Op Via Padova voelt men de hete adem van gentrificatie. Ascensia, lerares op de school en woonachtig op Via Padova, uit haar bezorgdheid: “Ik hoop dat Via Padova een plaats kan blijven voor goede mensen, niet enkel voor rijke mensen, maar voor goede mensen.” Al ziet ze de nieuwe ontwikkelingen niet als eenzijdig slecht: “Voor mij zijn de plannen goed, al hoop ik dat ze geen gentrificatie zullen teweegbrengen. Ik wil een betere wijk voor iedereen. Het stadsbestuur moet maatregelen nemen om de huisprijzen betaalbaar te houden.”

Kattendijkdok

In 1990 werd Antwerpen opgeschrikt door de sloop van de Koninklijke Stapelhuizen aan de ItaliĂ«lei. Dat gigantische magazijn moest plaatsmaken voor een ontwikkeling van appartementen en kantoren. Het zou het begin zijn van de regeneratie van het Eilandje. Zo’n twintig jaar later werd op een boogscheut van dit oude entrepot het MAS geopend, symbool van de eerder gestarte herontwikkeling. Een buurt die in de jaren tachtig nog als achtergestelde buurt werd aangeduid, is nu een stadswijk in volle ontwikkeling, waar de oude zeemanskroegen plaatsmaken voor hippe bars.

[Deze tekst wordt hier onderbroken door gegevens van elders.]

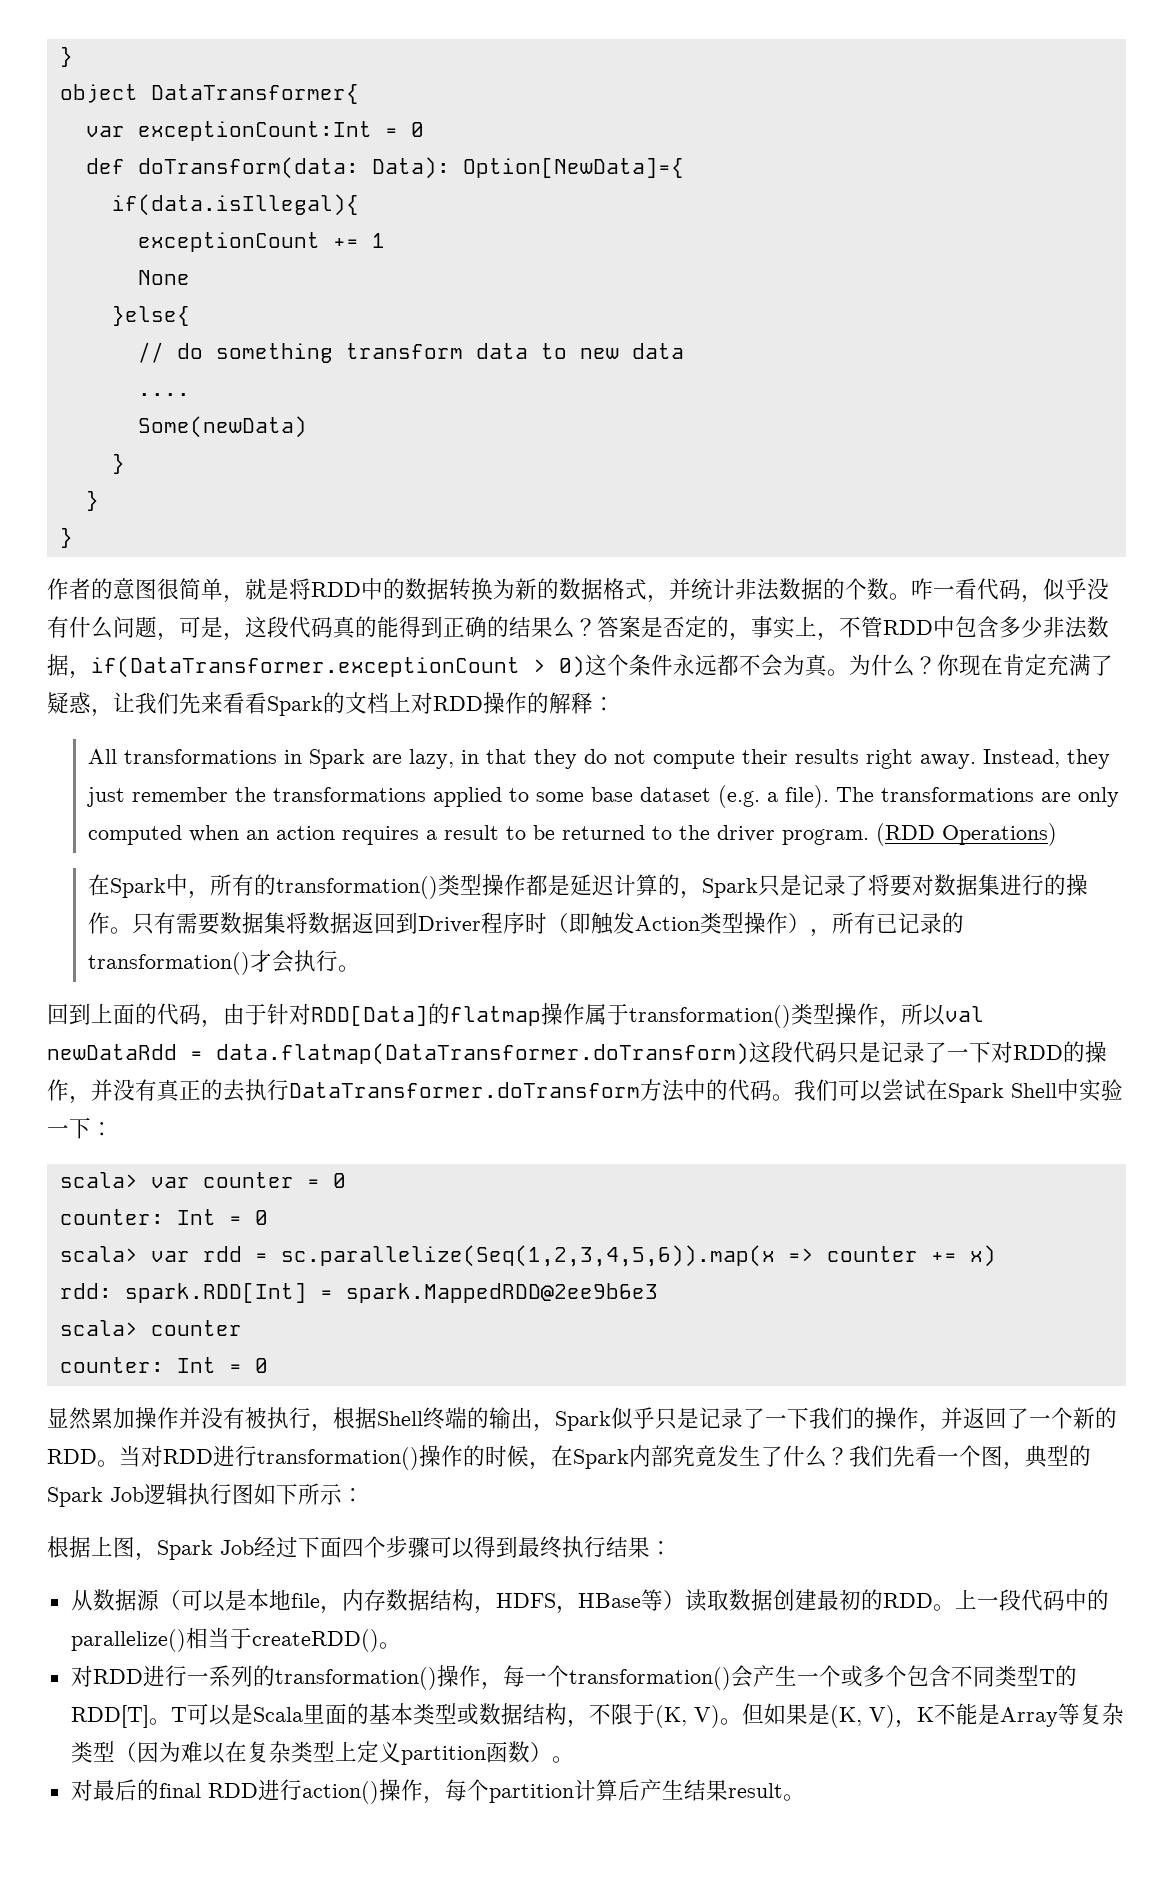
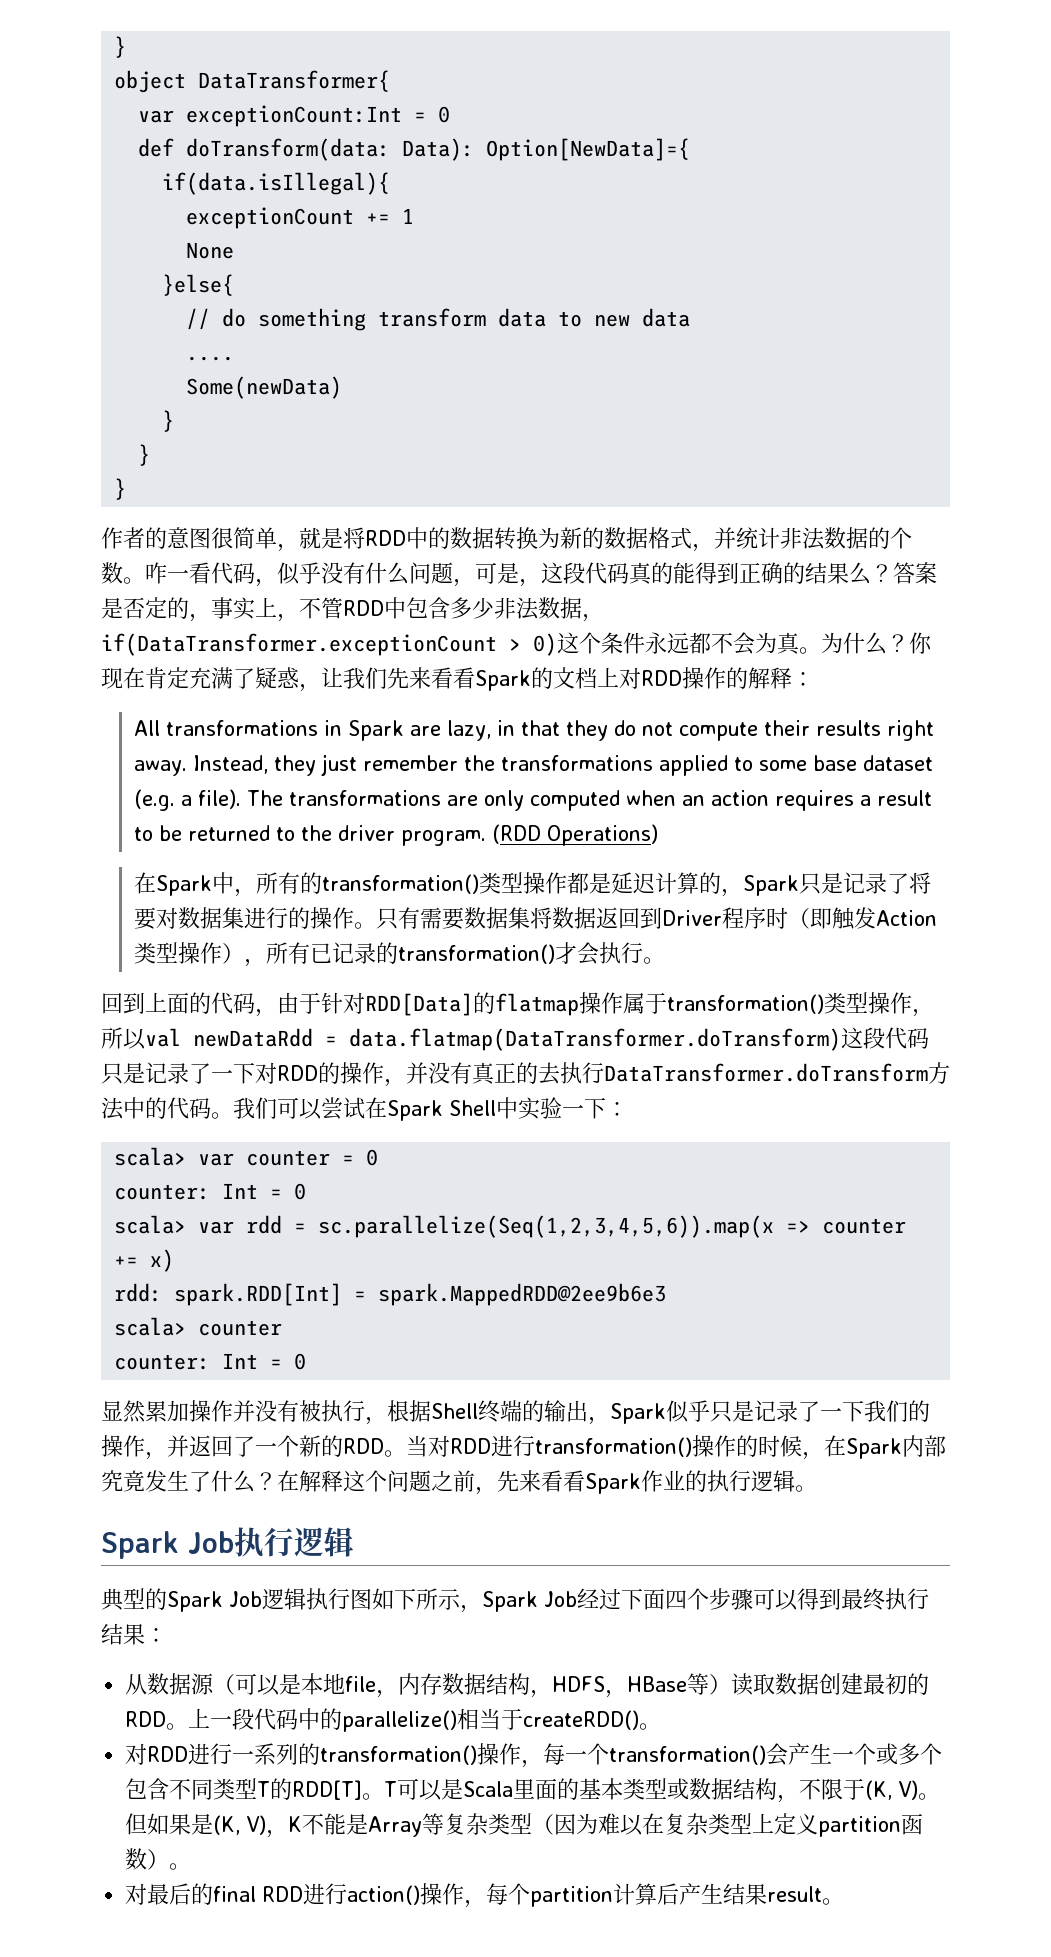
[849,1445,1025,1470] 我们先看一个图， -> [277,1470,817,1495] [101,1527,354,1559] 在解释这个问题之前，先来看看Spark作业的执行逻辑。 // Spark Job执行逻辑 //
[342,1488,364,1502] [47,1536,135,1558] ： // 根据上图 -> (461, 1599) none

Gentrificatie is een proces van decennia, zelfs nu is het Eilandje nog niet in zijn laatste stadium aangekomen. Wie op zoek gaat, kan nog restanten vinden van de oude volkswijk die niet zo lang geleden zeer levendig was. In Via Padova, die nog aan de vooravond van een gentrificatie staat, is er nog weinig van te zien. Toch zijn de bewoners van de straat zich zeer bewust van de aanstaande ontwikkelingen, veel meer dan de Antwerpenaren toen de Stapelhuizen werden gesloopt in 1990. “Hipster dimmerda”, staat er nu al op graffiti te lezen.

Wie bouwt de stad van morgen? Zijn het de professionals die de wijk zeggen te vertegenwoordigen? Ver weg van de Milanese stedelijke planning door experts, creëren de Amici en zovele andere associaties een échte dialoog. Die dialoog creëert een samenhorigheid die hopelijk groot genoeg is om de druk van stad en ontwikkelaar te weerstaan. Ze kan de stad van morgen bouwen. Als een Milanees bewustzijn leefde in het Antwerpen van de jaren negentig, zou de nieuwste buurt van de stad er misschien heel anders uitgezien hebben.